:: Record extracts

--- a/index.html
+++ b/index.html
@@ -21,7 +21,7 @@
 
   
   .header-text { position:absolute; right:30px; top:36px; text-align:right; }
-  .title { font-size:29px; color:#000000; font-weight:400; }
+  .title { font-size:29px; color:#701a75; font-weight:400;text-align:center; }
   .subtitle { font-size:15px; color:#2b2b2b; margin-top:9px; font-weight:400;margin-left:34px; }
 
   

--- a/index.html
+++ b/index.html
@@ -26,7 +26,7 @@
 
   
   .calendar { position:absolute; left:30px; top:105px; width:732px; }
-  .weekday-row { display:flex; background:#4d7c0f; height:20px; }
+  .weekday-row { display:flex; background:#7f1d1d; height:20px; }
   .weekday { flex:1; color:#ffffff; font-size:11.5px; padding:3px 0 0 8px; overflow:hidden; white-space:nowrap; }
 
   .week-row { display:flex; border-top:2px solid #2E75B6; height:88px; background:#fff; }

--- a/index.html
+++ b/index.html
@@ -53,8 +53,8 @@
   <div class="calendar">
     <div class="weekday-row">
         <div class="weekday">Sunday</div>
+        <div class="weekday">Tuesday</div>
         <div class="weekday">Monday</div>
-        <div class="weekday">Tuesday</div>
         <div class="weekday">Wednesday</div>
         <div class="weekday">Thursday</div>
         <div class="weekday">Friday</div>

::::
:: Record extracts

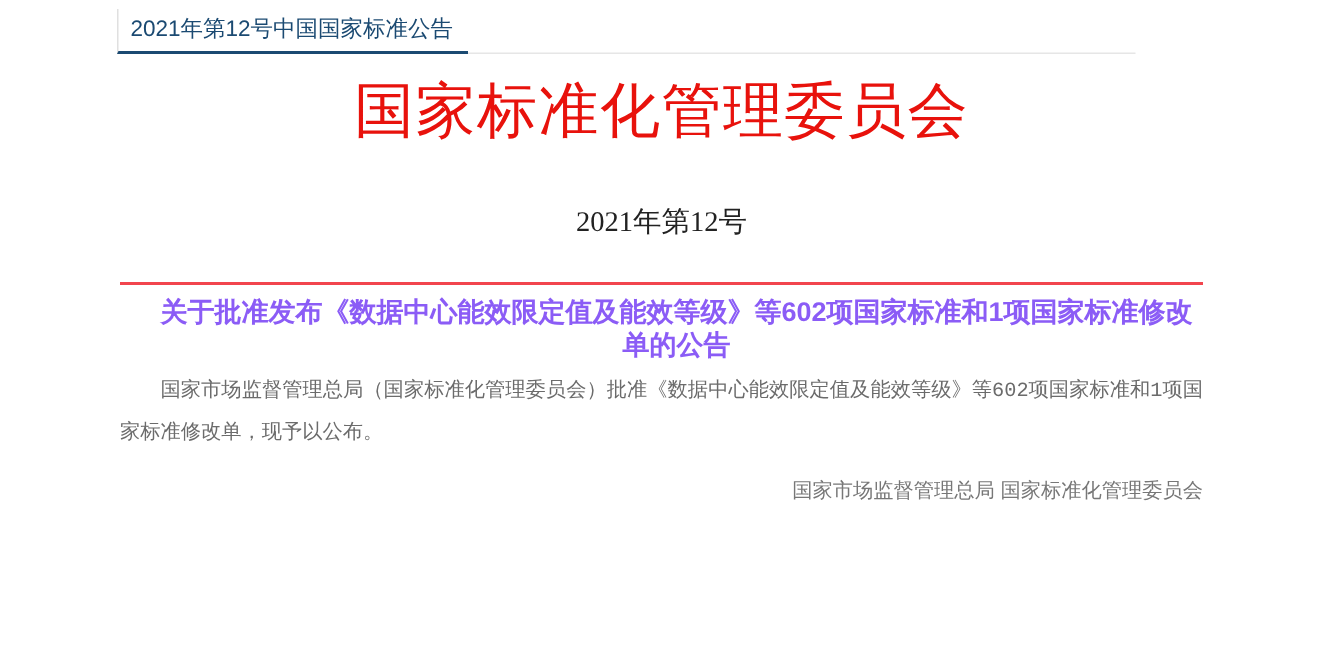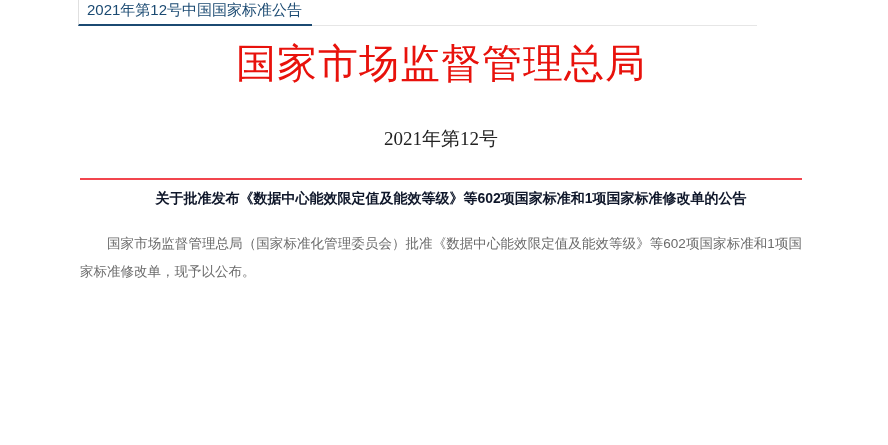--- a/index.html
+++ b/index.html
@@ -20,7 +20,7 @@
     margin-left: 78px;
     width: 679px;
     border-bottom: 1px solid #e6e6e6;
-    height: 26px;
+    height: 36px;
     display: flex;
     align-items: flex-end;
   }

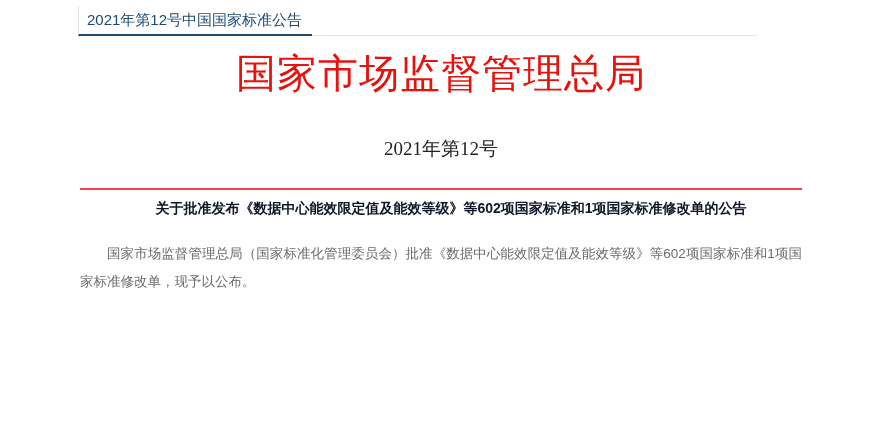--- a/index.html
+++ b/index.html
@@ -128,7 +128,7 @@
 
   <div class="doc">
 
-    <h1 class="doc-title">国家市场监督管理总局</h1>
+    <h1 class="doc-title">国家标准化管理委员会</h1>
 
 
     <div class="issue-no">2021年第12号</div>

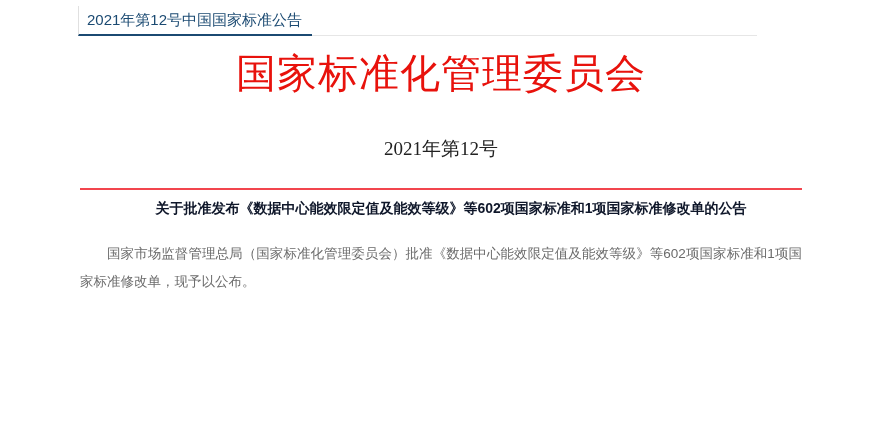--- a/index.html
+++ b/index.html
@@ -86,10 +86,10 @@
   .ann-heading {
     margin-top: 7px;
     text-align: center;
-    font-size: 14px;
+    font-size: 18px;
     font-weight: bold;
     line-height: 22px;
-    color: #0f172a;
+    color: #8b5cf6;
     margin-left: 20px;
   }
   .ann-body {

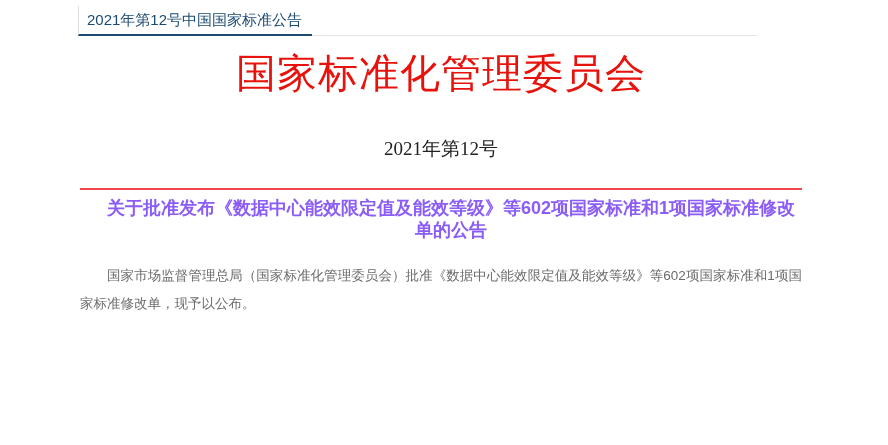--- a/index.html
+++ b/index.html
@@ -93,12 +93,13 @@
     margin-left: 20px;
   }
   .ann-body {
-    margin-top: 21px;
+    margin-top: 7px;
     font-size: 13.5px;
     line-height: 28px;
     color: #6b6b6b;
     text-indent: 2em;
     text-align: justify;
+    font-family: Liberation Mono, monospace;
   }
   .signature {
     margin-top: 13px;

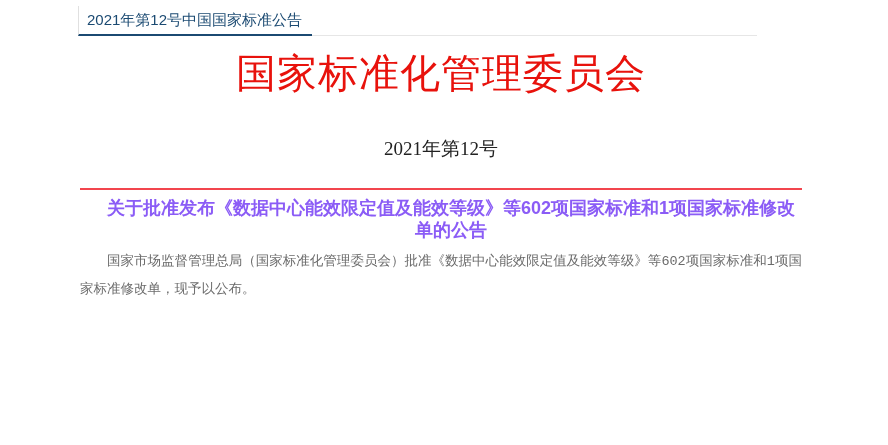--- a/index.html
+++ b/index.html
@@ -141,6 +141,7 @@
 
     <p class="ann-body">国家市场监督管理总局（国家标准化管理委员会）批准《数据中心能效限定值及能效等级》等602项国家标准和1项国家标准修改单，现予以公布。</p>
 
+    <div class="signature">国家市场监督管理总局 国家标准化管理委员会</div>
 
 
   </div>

::::

Exercise objective - Print nothing but the lines above starting with the line that contains "line-height: 22px;" and going on through the line that contains "color: #6b6b6b;". Leave out the pictures.

Result below -
     line-height: 22px;
-    color: #0f172a;
+    color: #8b5cf6;
     margin-left: 20px;
   }
   .ann-body {

--- a/index.html
+++ b/index.html
@@ -93,12 +93,13 @@
     margin-left: 20px;
   }
   .ann-body {
-    margin-top: 21px;
+    margin-top: 7px;
     font-size: 13.5px;
     line-height: 28px;
     color: #6b6b6b;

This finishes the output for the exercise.